Subjects and Methods
We developed a version of the FTA for T1D based on previous experience with T2D versions and prototyping and from a previous T1D study.14 The T1D version comprises a function for easy recording of insulin injections together with nutrition, options for commenting on all data, and an improved feedback screen where the user sees blood glucose, insulin injections, and food intake in relation to each other. The application was developed on the Windows mobile version 6.5 operating system, and the patients were given an HTC (Taoyuan City, Taiwan) HD mini mobile phone for use during the trial. In Figure 1 we show some screenshots from the application used. The system for recording food intake consisted of six categories of food: low carbohydrate snack, high carbohydrate snack, low carbohydrate drink, high carbohydrate drink, low carbohydrate meal, and high carbohydrate meal (see Fig. 1C for the user interface).
FIG. 1.
Screenshots from the Few Touch Application. From left to right, (A) the main screen with all basic options, (B) recording of insulin dose with editable time (default current time), (C) Registration of food and drink into six categories, (D) overview list of last activities, with normal blood glucose in green, high glucose in yellow, low glucose in red, food or drink in blue, and insulin in white, and (E) graph with the last glucose measurements.
For the study we recruited 30 persons with T1D who were attending the Department of Endocrinology at the University Hospital of North Norway (Tromsø). The recruitment was performed at the discretion of the diabetes nurses and medical doctors. Five of the recruited patients used CGMs along with the FTA.
The patients were instructed to use the application in the way that suited their needs and preferences but were encouraged to measure blood glucose at least three times a day, to record their insulin injections, their nutritional intake, their physical activity, and symptoms of other diseases or discomfort, and to set personal goals for nutrition and physical activity. The patients were invited to meetings at 1, 3, and 6 months (unless they withdrew from the study), where we downloaded data from their mobile phone diaries and the patients gave their feedback on the user interface and other aspects of the application, blood glucose measuring system, and the mobile phone.
Analysis
The data were analyzed in terms of usage using regression coefficients to test for significant characteristics correlating with patient's usage of the FTA.
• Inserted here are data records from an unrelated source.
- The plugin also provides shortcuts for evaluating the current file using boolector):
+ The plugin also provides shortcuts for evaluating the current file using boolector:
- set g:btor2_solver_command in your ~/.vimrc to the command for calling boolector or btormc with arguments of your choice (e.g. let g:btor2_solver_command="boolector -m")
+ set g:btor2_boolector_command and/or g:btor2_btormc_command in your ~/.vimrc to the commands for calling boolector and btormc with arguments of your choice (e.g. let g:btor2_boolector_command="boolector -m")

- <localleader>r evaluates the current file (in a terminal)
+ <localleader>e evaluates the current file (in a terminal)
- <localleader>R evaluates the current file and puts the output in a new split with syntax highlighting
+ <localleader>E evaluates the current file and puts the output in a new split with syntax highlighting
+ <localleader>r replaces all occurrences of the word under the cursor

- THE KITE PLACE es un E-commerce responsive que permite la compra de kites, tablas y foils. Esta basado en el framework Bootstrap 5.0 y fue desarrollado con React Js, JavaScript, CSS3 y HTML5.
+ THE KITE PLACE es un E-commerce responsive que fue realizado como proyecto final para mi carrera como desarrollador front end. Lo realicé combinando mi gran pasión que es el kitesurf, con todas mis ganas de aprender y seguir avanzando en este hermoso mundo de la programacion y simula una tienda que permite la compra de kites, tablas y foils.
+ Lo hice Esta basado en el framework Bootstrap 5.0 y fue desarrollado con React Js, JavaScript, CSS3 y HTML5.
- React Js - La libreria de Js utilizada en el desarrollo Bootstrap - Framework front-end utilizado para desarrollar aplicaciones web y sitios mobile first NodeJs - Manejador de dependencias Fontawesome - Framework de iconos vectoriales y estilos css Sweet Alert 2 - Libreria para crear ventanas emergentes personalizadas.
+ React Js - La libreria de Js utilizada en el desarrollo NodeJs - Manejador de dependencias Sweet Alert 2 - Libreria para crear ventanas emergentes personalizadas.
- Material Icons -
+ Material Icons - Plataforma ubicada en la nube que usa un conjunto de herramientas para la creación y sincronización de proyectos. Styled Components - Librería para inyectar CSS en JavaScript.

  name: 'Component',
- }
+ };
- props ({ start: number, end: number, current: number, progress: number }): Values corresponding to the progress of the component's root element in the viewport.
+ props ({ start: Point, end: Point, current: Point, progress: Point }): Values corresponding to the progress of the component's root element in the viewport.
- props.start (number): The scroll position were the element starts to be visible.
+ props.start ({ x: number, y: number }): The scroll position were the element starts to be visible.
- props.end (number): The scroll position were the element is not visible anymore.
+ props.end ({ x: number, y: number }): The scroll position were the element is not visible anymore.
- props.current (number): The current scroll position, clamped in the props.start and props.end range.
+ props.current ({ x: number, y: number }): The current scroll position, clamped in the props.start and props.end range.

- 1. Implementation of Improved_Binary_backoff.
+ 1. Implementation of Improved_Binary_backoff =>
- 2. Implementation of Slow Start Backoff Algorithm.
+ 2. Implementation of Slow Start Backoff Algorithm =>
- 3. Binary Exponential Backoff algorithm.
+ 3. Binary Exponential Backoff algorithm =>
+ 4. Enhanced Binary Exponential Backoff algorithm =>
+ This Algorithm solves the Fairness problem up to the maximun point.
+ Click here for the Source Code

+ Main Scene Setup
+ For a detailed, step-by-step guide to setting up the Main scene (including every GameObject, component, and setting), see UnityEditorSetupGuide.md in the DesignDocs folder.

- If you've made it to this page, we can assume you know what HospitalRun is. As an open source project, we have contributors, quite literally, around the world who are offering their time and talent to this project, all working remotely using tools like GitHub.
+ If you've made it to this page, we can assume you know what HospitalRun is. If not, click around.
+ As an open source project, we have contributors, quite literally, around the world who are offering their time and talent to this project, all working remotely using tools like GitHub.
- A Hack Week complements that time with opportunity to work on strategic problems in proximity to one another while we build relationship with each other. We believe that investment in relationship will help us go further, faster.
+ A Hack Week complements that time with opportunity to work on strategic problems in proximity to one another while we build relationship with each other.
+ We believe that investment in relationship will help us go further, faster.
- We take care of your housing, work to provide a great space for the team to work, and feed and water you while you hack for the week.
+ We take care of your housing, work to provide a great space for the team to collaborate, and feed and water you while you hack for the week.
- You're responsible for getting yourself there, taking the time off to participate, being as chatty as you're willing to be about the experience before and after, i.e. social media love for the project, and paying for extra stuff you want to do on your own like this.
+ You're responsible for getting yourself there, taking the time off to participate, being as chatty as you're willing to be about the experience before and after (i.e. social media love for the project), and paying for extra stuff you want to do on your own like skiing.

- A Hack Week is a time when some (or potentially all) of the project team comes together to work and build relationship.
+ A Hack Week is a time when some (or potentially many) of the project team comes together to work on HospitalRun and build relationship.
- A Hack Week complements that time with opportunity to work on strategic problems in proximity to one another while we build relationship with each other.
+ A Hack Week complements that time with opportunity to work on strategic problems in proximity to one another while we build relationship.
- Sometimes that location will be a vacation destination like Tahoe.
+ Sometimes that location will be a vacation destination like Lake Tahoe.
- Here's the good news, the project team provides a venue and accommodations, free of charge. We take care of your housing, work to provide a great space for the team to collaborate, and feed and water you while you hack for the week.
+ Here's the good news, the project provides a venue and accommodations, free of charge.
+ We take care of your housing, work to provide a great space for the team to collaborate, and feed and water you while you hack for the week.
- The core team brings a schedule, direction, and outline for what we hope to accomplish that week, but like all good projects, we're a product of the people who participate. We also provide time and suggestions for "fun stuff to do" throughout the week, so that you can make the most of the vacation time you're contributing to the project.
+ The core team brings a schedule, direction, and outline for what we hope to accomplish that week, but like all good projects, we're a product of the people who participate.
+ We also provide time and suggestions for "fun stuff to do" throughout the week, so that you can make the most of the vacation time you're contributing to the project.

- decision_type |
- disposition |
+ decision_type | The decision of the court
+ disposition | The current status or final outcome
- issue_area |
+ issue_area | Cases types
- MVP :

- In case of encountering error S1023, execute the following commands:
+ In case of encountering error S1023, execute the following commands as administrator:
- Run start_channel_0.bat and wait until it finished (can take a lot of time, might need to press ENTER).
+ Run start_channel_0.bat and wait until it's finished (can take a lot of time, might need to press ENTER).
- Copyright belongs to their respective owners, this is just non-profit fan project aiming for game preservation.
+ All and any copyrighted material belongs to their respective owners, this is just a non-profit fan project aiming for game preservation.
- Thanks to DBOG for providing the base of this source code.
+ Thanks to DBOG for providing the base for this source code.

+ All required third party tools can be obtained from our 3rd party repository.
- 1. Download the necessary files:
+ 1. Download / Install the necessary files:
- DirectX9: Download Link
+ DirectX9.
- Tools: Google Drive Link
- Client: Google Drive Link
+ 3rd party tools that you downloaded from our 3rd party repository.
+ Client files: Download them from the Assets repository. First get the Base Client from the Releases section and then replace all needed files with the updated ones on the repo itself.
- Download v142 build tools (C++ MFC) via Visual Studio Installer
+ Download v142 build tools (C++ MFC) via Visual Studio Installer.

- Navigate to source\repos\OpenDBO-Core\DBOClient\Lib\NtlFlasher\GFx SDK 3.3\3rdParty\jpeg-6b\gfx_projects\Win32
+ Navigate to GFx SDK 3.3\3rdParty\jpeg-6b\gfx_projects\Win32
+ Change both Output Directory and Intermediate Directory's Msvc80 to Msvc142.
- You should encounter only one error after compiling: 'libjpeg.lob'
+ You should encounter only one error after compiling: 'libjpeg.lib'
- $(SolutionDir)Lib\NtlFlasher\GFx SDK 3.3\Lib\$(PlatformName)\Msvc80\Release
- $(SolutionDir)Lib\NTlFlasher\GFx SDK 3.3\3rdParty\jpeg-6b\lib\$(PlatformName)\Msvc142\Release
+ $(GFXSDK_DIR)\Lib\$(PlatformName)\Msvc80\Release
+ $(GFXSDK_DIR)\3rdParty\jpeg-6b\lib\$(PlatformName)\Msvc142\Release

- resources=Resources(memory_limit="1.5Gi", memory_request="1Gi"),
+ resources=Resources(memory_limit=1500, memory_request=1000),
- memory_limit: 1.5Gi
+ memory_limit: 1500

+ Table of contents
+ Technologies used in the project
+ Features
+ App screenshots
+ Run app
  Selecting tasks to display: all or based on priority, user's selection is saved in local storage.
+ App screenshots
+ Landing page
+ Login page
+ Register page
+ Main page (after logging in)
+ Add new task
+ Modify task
The recorded data were mined to find useful methods for modeling and prediction. The identified methods and their background are reported in Results.
All statistical analysis was done using R.15
Results
Of the 30 patients recruited, three actively withdrew from the study before 3 months. Two of these individuals provided the data they had recorded up to the time of withdrawal. Three additional patients' data were lost to the study for various reasons, meaning that 24 patients followed through to the 3-month follow-up. All patients were given the opportunity to continue using the equipment for a further 3-month period; 19 patients accepted this and were followed up for a total of 6 months. Not all patients used the equipment actively during the period they had it.
Usage
As a measure of overall usage, we used the total number of blood glucose measurements, insulin injections recorded, and food items recorded in the period. The results for each patient are summarized in Figure 2. Because physical activity and symptoms were recorded to a significantly lower degree (compare Fig. 2), we did not use these data in the analysis. To test for covariates we used a linear regression model on sex, age, and prestudy HbA1c. Results show that usage was positively correlated with age (regression coefficient, 55.8 recordings/year; P=0.009). Usage was not significantly correlated with prestudy HbA1c (P=0.34) or sex (P=0.10).
FIG. 2.
Usage statistics for all recruited patients who contributed any data. Each column is, from the bottom to the top, the number of recordings in the logs for blood glucose (n.BG), insulin, activity, and food, respectively. The patients classified as adopters are denoted with a dot at the low end of the column. The patients are grouped into three groups according to overall period of usage time T as measured from first to last entry in the Few Touch Application. Five users with no data are not shown. Color graphics available online at www.liebertonline.com/dia
There was no change in mean HbA1c for the cohort or any correlation between HbA1c and any parameters of usage. There was no significant change in weight over the course of the study or any correlation between change in weight and usage parameters.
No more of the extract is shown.